Bruxelles – Per il Commissario europeo al lavoro e ai diritti sociali Nicolas Schmit le nuove forme di lavoro da remoto a cui le misure anti COVID stanno costringendo vanno accolte adottando uno sguardo “allargato ai diversi aspetti legati a questo grande cambiamento”. Il riferimento del politico lussemburghese, che ha preso la parola durante la Conferenza di alto livello sul futuro del lavoro organizzata dalla Presidenza portoghese del Consiglio UE sul tema del lavoro da remoto, è rivolto al potenziale impatto negativo che si teme con l’avvento delle nuove modalità di lavoro emerse con la pandemia.
Oltre 200 milioni di europei (circa metà della popolazione dell’UE) sono stati costretti nel 2020 a lavorare da casa, una condizione che riguardava prima della pandemia solo il 5 per cento dei lavoratori dell’Unione e che per la Commissione europea rappresenta un’opportunità da cogliere per imprese e lavoratori da rendere però sostenibile nel tempo. Il riferimento del politico lussemburghese è relativo alle evidenze emerse sulle condizioni di lavoro negli ultimi mesi.
“I lavoratori hanno apprezzato la flessibilità apportata dal lavoro a distanza. Questo però non significa che la flessibilità per loro sia più importante della protezione sociale e di condizioni di lavoro sicure”, ha affermato Schmit ponendo l’accento sulla centralità del rispetto dei diritti anche nell’era del lavoro agile. “È necessario che le nuove modalità di lavoro non diventino sinonimo di precarietà. Non ci deve essere nessuna scelta tra condizioni di lavoro dignitose da una parte e flessibilità dall’altra. Sono caratteristiche che devono andare a braccetto”.

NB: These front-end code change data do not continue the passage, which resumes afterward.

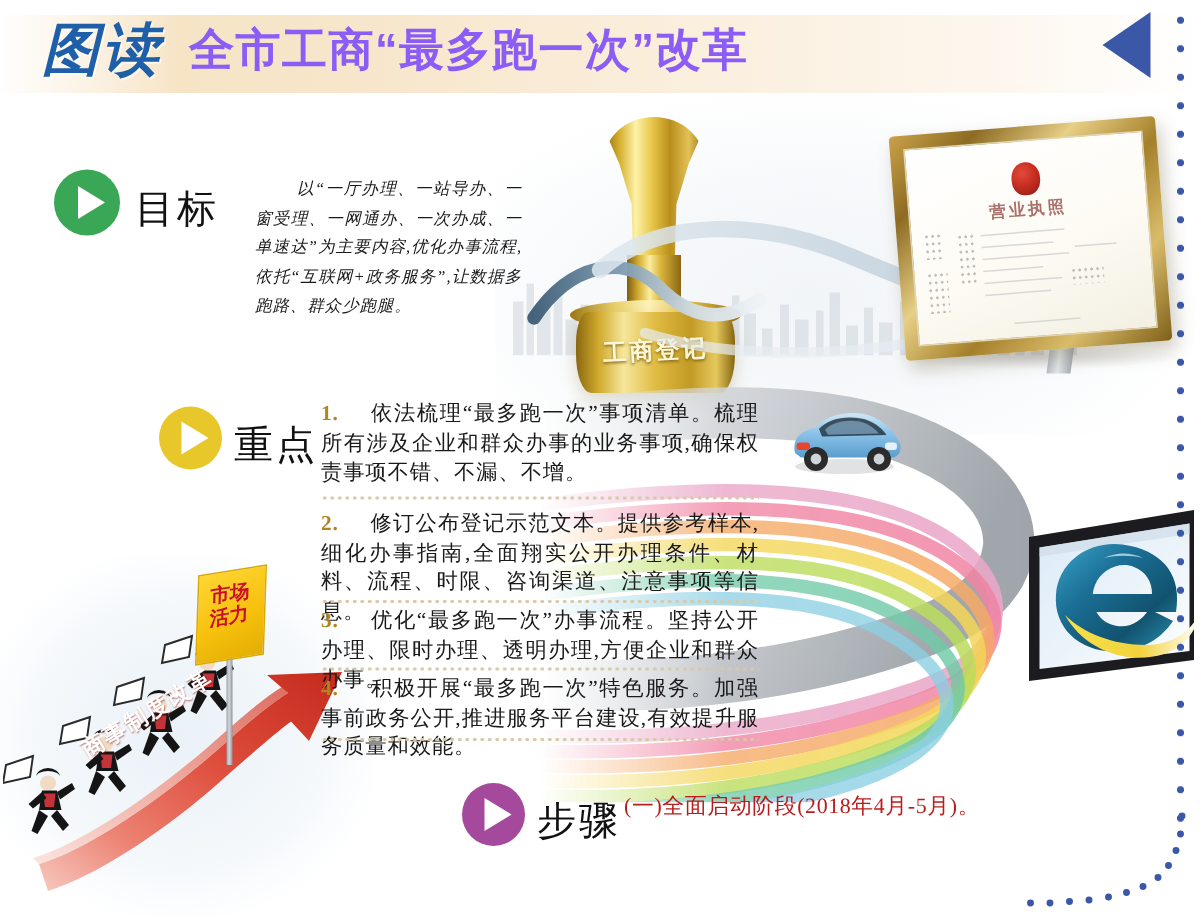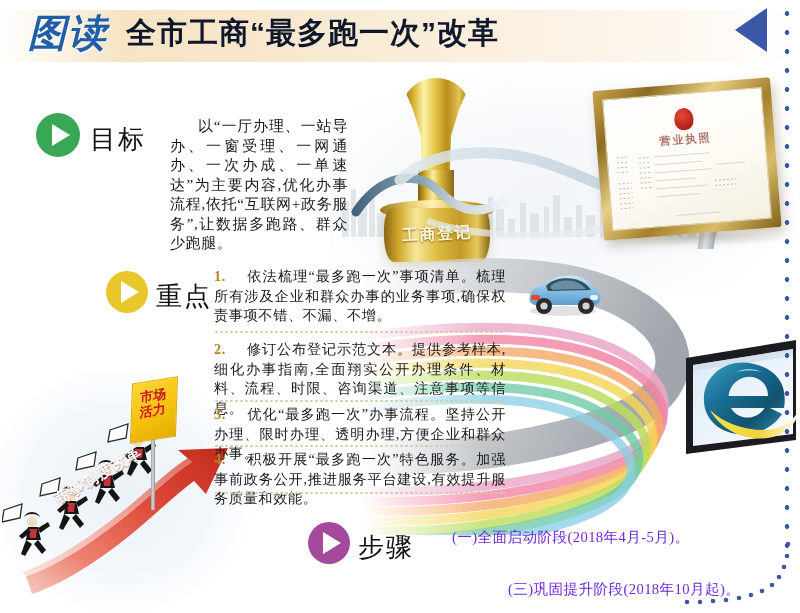"全市工商“最多跑一次”改革" .headline { color: #0f172a -> #8b5cf6 }
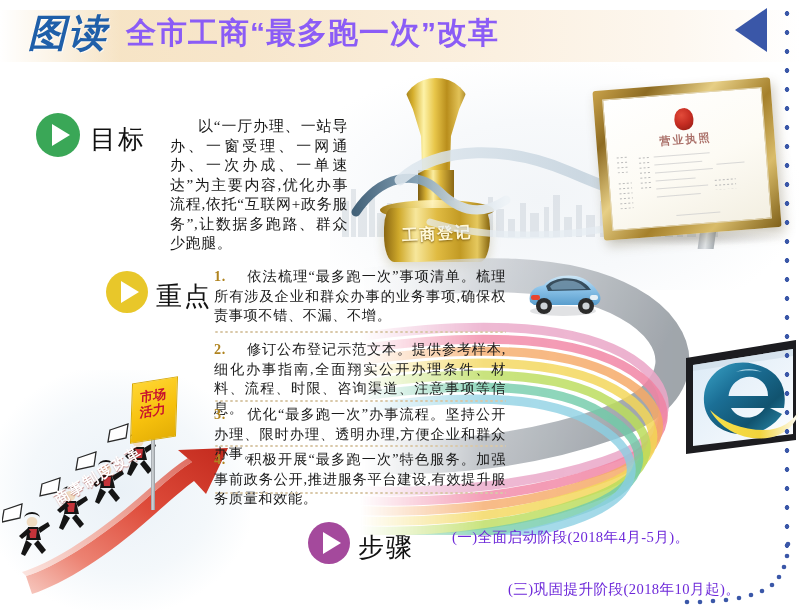"以“一厅办理、一站导办、一窗受理、一网通办、一次办成、一单速达”为主要内容,优化" .goal-copy { font-size: 15px -> 11px; font-style: none -> italic }
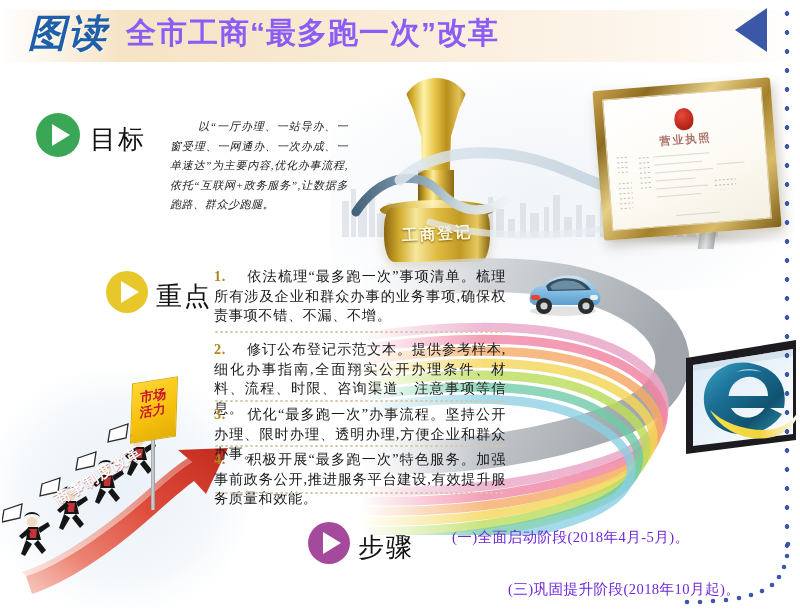"(一)全面启动阶段(2018年4月-5月)。" .step-line { color: #6d28d9 -> #b91c1c; margin-left: 36px -> none }
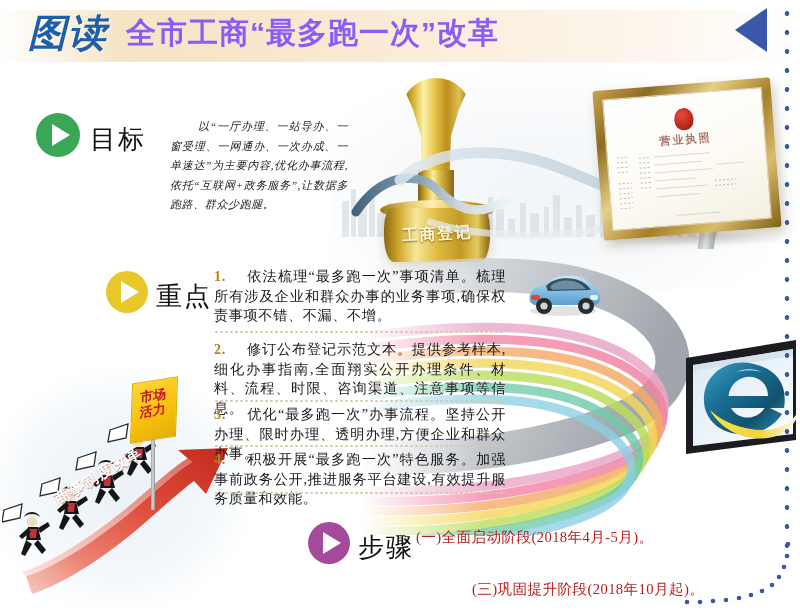"(三)巩固提升阶段(2018年10月起)。" div.step-line { html: <div>(三)巩固提升阶段(2018年10月起)。</div> -> none }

Per il Commissario serve evitare che lo spostamento delle mansioni lavorative nelle quattro mura domestiche significhi limitare la propria vita al lavoro. “Abbiamo tutti conosciuto persone il cui bilanciamento tra vita privata e vita lavorativa è stato offuscato, che hanno subito situazioni di stress e di burnout e che anche in assenza di obblighi formali sono dovute restare reperibili per tutto il tempo. E sappiamo anche di donne che sono state costrette a unire responsabilità di lavoro del 2020 e obblighi familiari degli anni Cinquanta”, ha continuato Schmit riferendosi al carico notevole gravato sulle donne a causa del ricorso massiccio alla didattica a distanza. “È arrivato il momento di applicare i diritti di protezione sociale dei lavoratori a prescindere da dove essi svolgono la loro professione”.
Un primo passo in questa direzione è stato fatto dalla Commissione presentando a inizio marzo un Piano d’Azione nell’ambito del pilastro dei diritti sociali. Secondo quanto dichiarato dallo stesso Schmit a Bruxelles c’è una certa ansia nel dare seguito alla risoluzione del Parlamento europeo sul diritto alla disconnessione e nel lanciare un nuovo Quadro strategico in materia di salute e sicurezza sul lavoro. Centrale sarà anche la consultazione rivolta alle parti sociali sulle piattaforme di lavoro digitali, fondamentale a detta dello stesso Schmit per forgiare le nuove regole sociali del mercato occupazionale europeo del futuro. E poi c’è il tema dell’impiego dell’intelligenza artificiale sui luoghi di lavoro per cui si temono nuove forme di controlli avanzati delle prestazioni lavorative. Un altro punto su mantenere alta la guardia dei diritti.
“La crisi ce lo ha dimostrato, la tecnologia evolve velocemente”, ha continuato il membro del collegio. “Il lavoro da remoto è un’opportunità che a lungo era stata vista come un’utopia. Ma se non ci daremo le giuste regole le nuove forme di lavoro potrebbero far piombare i lavoratori in una distopia. La dignità nel lavoro appartiene al modello sociale che gli europei condividono e preservano. Sta a noi far sì che venga rispettata anche in futuro. Le condizioni di lavoro adeguate non possono essere un lusso”.